Karaman'ın "hoşgörü-tahammül" çizgisini "ülkenin rejimi"nden hareketle çizmesini bu kavramların "politika" çerçevesinde anlaşılması gerektiğine işaret eden bir tercih olarak anlıyorum. Söz konusu kavramlara ilişkin bu bakış benim de benimsediğim yerinde bir bakıştır. Bu bakışın benim nazarımdaki daha açık tarifi ise şöyle bir şey: Bugün artık ne "hoşgörü" ne de Karaman'ın teklif ettiği biçimiyle "tahammül", doğrudan "moral" ile ilişkili olmalarından dolayı toplumların ulaştığı -her bakımdan- çoğulluğu ifade etmeye ve sağlamaya yetmeyen kavramlardır. Zaten yetmediği için de 20-30 yıldır dünya "tanıma-kabul etme" anlamına gelen yeni bir politik kavramı ("reconnaissance") kullanmaktadır. Bu çerçevedeki yeni kavramımız artık, etnik, kültürel- dinsel, cinsel ve aynı zamanda ekonomik çatışmalar alanında bireysel ve kolektif kimlikler düzleminde talep edilen"tanıma-kabul etme"dir. Özerkliklerini çoktan ilan etmiş kimliklerin "kendini değerli görme-değerli kılma" olarak ifade edebileceğimiz bu gayretinin günümüz demokrasilerinin vazgeçilmezi olduğunu da biliyoruz. Bu yeni kavram bundan böyle birlikte yaşamanın formülünü "hoşgörü" ya da yerine önerilen "tahammül" gibi moral düzlemde ifadesini bulan bir yaklaşımdan uzak olarak doğrudan yeni bir "politika"da bulmaktadır. Demek ki günümüzün toplumlarında farklı olanların bir arada yaşayabilmeleri için "hoşgörü" (hele de "tahammül") gibi morali merkeze alan ilke ve değerler artık yeterli değildir. Bu eskimişlik sadece Karaman gibi İslam'ı ya da "laik moral" diyebileceğimiz değerleri merkeze alanları değil liberalizmin kurucu babalarının hayallerini de kapsamaktadır. Hatırlayın: Liberalizmin büyük düşünürü Locke bile ateistleri "hoşgörü" gösterileceklerin dışında tutmuyor muydu?

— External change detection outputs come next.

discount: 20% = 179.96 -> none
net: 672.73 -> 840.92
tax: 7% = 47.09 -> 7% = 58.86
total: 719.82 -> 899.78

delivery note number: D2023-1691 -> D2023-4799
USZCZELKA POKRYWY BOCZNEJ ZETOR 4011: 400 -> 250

Karaman'ın İçişleri Bakanı İdris Naim Şahin'in unutulması imkansız sözlerine ilişkin değerlendirmesi üzerine de bir iki cümle edelim. Karaman, bu bahsi ilişkin soruyu şöyle cevaplıyor: " 'Terörün bilim, medya, sanat, iç ve dış ayağı da var' diyor. Bu insanı dağa çıkaran bir süreç var. İç ve dış etki olmadan karar verip dağa çıkmıyorlar. İdris Naim Şahin de sürecin içinde olanları sayıyor. Bence bir gerçekliğe işaret ediyor. Sanatkârların, bilim adamlarının özgürlüklerini kısıtlayalım, demiyor. Diyemez de zaten. İdris Naim Şahin niye böyle bir şey söyledi diye kavga etmeye lüzum yok. Doğru mu, değil mi diye tartışmak lazım."

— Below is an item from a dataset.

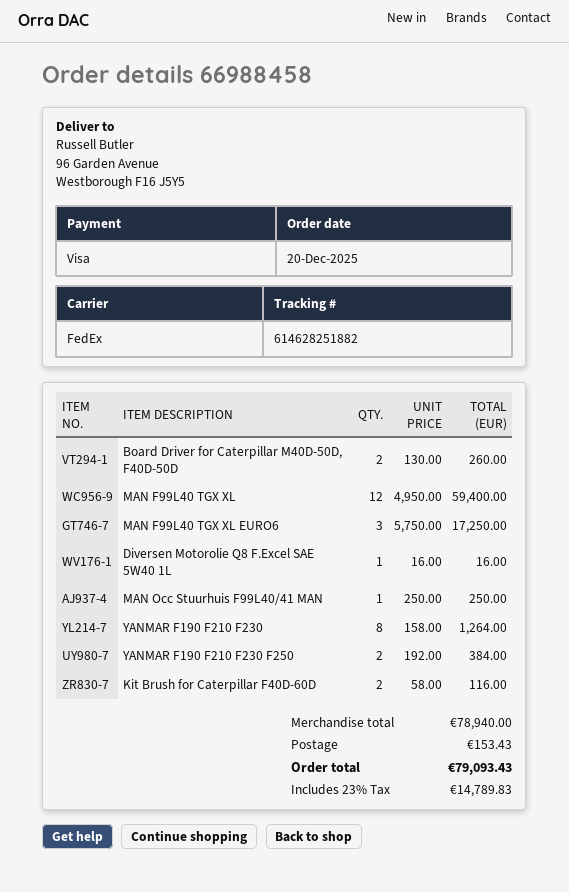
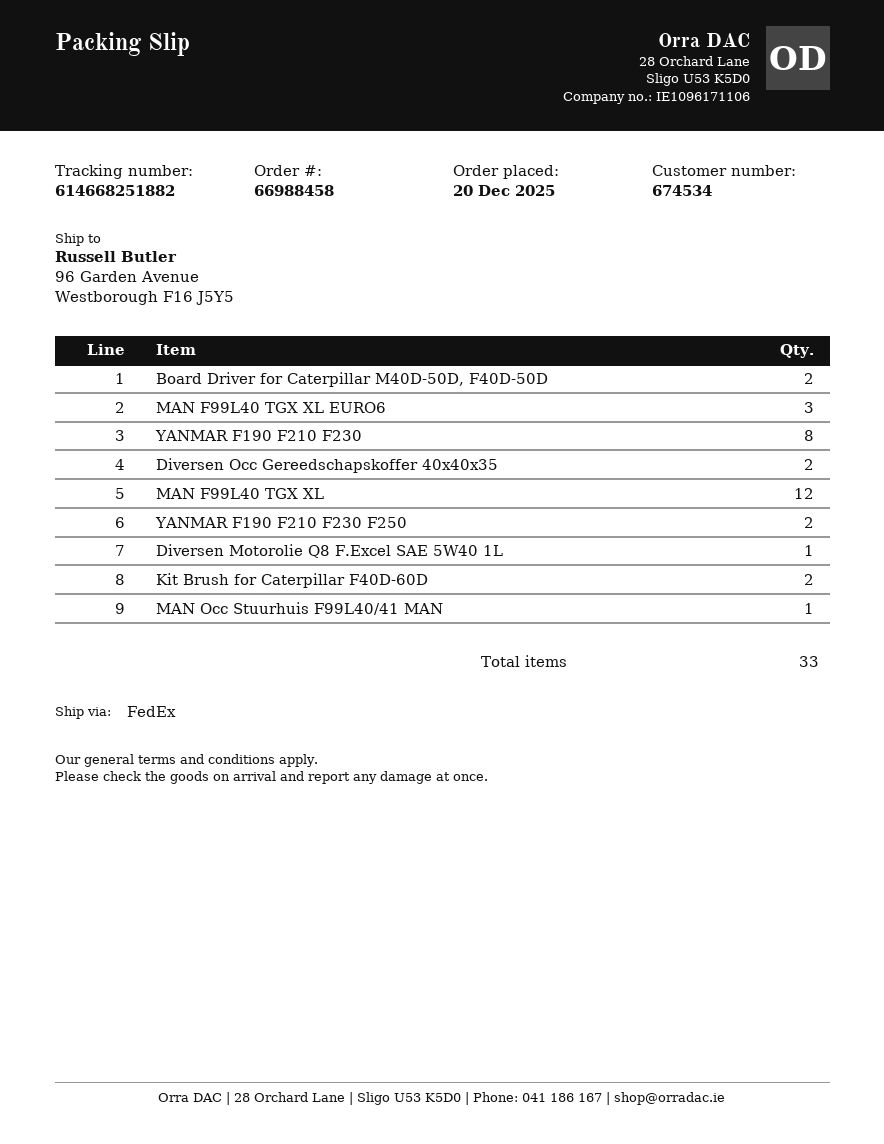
tracking number: 614628251882 -> 614668251882
Diversen Occ Gereedschapskoffer 40x40x35: none -> 2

Doğrusu sözünü ettiğimiz röportajda beni çok şaşırtan bir değerlendirmeydi bu. "Güvenlik" konulu bir toplantıda İçişleri Bakanı'nın sarf ettiği o hepten yanlış ve münasebetsiz sözlerin savunmasının Karaman gibi sözü dinlenen bir İslam Hukuku profesörü tarafından yapılması birçokları gibi beni de rahatsız etti. "Hoşgörü" mü yoksa "tahammül" mü diye tartışırken Şahin'in "tahammül sınırlarını aşan" sözlerine Karaman tarafından "hoşgörü" gösterilmesi çok umut kırıcı oldu doğrusu...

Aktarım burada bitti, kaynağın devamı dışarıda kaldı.